1

I have a script that parses Yahoo Finance's historical pricing data for a vector of ticker symbols. It also uses the date codes in the url for the timeframe from 1/1/2014 to yesterday. No issues getting it to work, but I'm only getting the first 100 rows. It appears the problem is that Yahoo Finance (even with a large data range selected) will only show the first 100 results until you scroll down. Is there a work around?
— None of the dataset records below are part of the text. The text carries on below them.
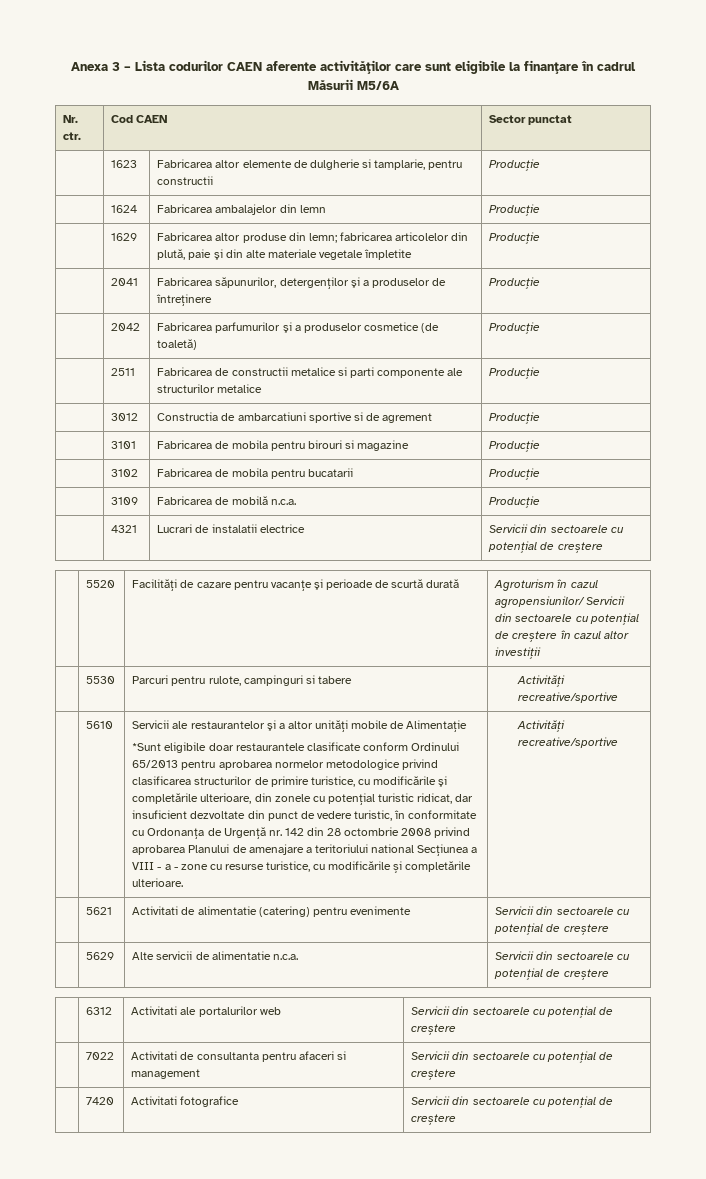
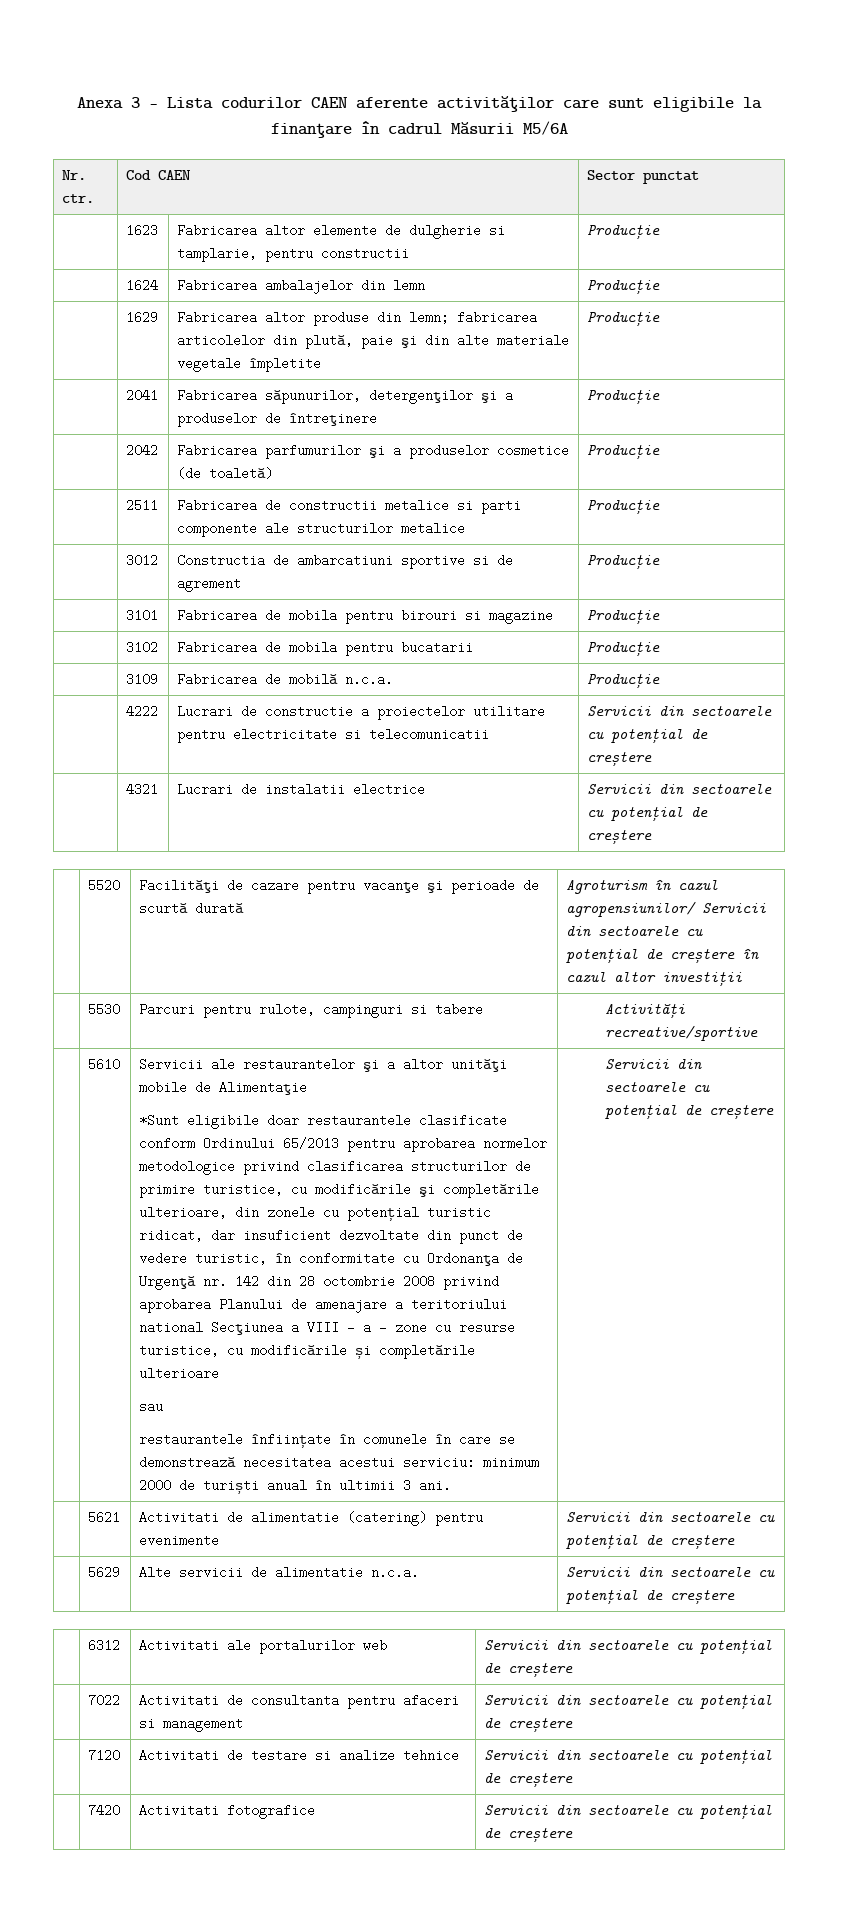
+ | 4222 | Lucrari de constructie a proiectelor utilitare pentru electricitate si telecomunicatii | Servicii din sectoarele cu potențial de creștere
- *Sunt eligibile doar restaurantele clasificate conform Ordinului 65/2013 pentru aprobarea normelor metodologice privind clasificarea structurilor de primire turistice, cu modificările şi completările ulterioare, din zonele cu potențial turistic ridicat, dar insuficient dezvoltate din punct de vedere turistic, în conformitate cu Ordonanţa de Urgenţă nr. 142 din 28 octombrie 2008 privind aprobarea Planului de amenajare a teritoriului national Secţiunea a VIII - a - zone cu resurse turistice, cu modificările și completările ulterioare. | Activități recreative/sportive
+ *Sunt eligibile doar restaurantele clasificate conform Ordinului 65/2013 pentru aprobarea normelor metodologice privind clasificarea structurilor de primire turistice, cu modificările şi completările ulterioare, din zonele cu potențial turistic ridicat, dar insuficient dezvoltate din punct de vedere turistic, în conformitate cu Ordonanţa de Urgenţă nr. 142 din 28 octombrie 2008 privind aprobarea Planului de amenajare a teritoriului national Secţiunea a VIII - a - zone cu resurse turistice, cu modificările și completările ulterioare
+ sau
+ restaurantele înființate în comunele în care se demonstrează necesitatea acestui serviciu: minimum 2000 de turiști anual în ultimii 3 ani. | Servicii din sectoarele cu potențial de creștere
+ | 7120 | Activitati de testare si analize tehnice | Servicii din sectoarele cu potențial de creștere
You can see the issue going here...

#Example to test...
Ticker <- c("AMZN","F")
maxDate <- 1548918000

for (s in Ticker){
      url <- paste('https://finance.yahoo.com/quote/',s, '/history?period1=1388559600&period2=',maxDate,'&interval=1d&filter=history&frequency=1d',sep="")
       webpage <- readLines(url,warn=FALSE)
      html <- htmlTreeParse(webpage, useInternalNodes = TRUE, asText = TRUE)
       tableNodes <- getNodeSet(html, "//table")
      assign(s, readHTMLTable(tableNodes[[1]],

header=c("Date","Open","High","Low","Close","Adj. Close","Volume")))
      df <- get(s)
      df['Symbol'] <- s
      assign(s, df)
 }

tickerDataList <- cbind(mget(Ticker))
tickerData <- do.call(rbind, tickerDataList)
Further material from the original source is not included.